Tot slot trekt De Langhe de wildcard van het perspectivisme. Gevangen zouden we zijn in ons eigen perspectief, blind voor onze politieke bedoelingen en vooronderstellingen, gesloten voor andere perspectieven, etc. Onze filosofische opstelling heet bij De Langhe “a priori blind voor bepaalde aspecten van het denken van de ander omdat het eigen perspectief wordt voorondersteld bij het evalueren van andere perspectieven.” In deze uitgeklede versie is het perspectivisme een passe-partout waarmee je zowat elke discussie kan lamleggen. De Langhes gemakzuchtige verdediging toont aan dat de inktvlek van het postmoderne relativisme, die we in hoofdstuk 9 van ons boek bespreken, zich nog verder heeft verbreid dan we vreesden. Past de astrologie ook binnen een perspectief dat we vanuit onze denkvoorwaarden niet zinvol kunnen bekritiseren, omdat we onze eigen maatstaven dan zouden opleggen? Zijn evolutiebiologen blind voor hun eigen perspectief als ze het creationisme verwerpen? En hoe zit het met alternatieve kankerbehandelingen? Complottheorieën? Negationisme?

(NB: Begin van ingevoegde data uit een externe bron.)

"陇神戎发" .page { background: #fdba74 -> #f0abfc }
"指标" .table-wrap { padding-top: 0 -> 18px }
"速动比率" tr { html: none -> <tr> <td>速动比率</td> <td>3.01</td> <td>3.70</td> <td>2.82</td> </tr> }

Nog het meest vermoeiend bij De Langhe, alsook bij Robrecht Vanderbeeken, zijn de gratuite beschuldigingen van politieke en ideologische drijfveren, waarin mijn 22 filosofische collega’s gelukkig nergens vervallen. Merkwaardig genoeg lijken deze insinuaties noch voor de vingerwijzers noch voor vele toehoorders (zie de reacties op deze site) een betoog te behoeven. Een vereniging als SKEPP zou ideologisch gekleurd zijn precies omdat ze pretendeert politiek neutraal te zijn, een typisch staaltje van postmoderne volte-face dat bijna geloofwaardig wordt als je het maar vaak genoeg herhaalt. De boutade van de onlangs overleden publicist Christopher Hitchens komt nog eens van pas: “What can be asserted without evidence can be dismissed without evidence”. Ik ben benieuwd of men één concreet voorbeeld kan aangeven waaruit blijkt dat de standpunten van SKEPP waren ingefluisterd door politieke in plaats van wetenschappelijke overwegingen.

Op het einde van hun gezamenlijke stellingname benadrukken mijn collega’s de diepe kloof die tussen ons beider filosofische posities gaapt. Aan onze vakgroep is gelukkig ruimte voor grondige meningsverschillen (ik kan er alvast een paar bedenken), maar in dit partijtje schaduwboksen, in feite een oponthoud bij filosofische gemeenplaatsen en open deuren, blijven de echte splijtzwammen alvast goed verborgen. Niet verwonderlijk, want met 22 ondertekenaars wordt de grootste gemene deler wel erg klein, en de verleiding tot stropoppen navenant groot. Is deze collectieve distantiëring van de “groep SKEPP filosofen” een krampachtige poging om de loze beschuldigingen van pensée unique aan onze vakgroep, de laatste weken niet van de lucht op deze nieuwssite, het hoofd te bieden? Mocht ik een Freudiaan zijn, ik zou gewagen van het “narcisme van het kleine verschil”. Teneinde mijn oproep om niet langer bij open deuren te verwijlen kracht bij te zetten, bied ik mijn collega’s, samen met mijn co-auteur Johan Braeckman, tien exemplaren van ons boek aan. Die belofte is direct empirisch verifieerbaar in de koffiekamer van de vakgroep. Te herkennen aan het mooie inpakpapier, en binnenin aan het prachtige schilderij van Caravaggio op de kaft -- omdat niet alles van waarde wetenschappelijk is.

Tot slot, in alle oprechtheid: aan allen mijn beste wensen voor 2012.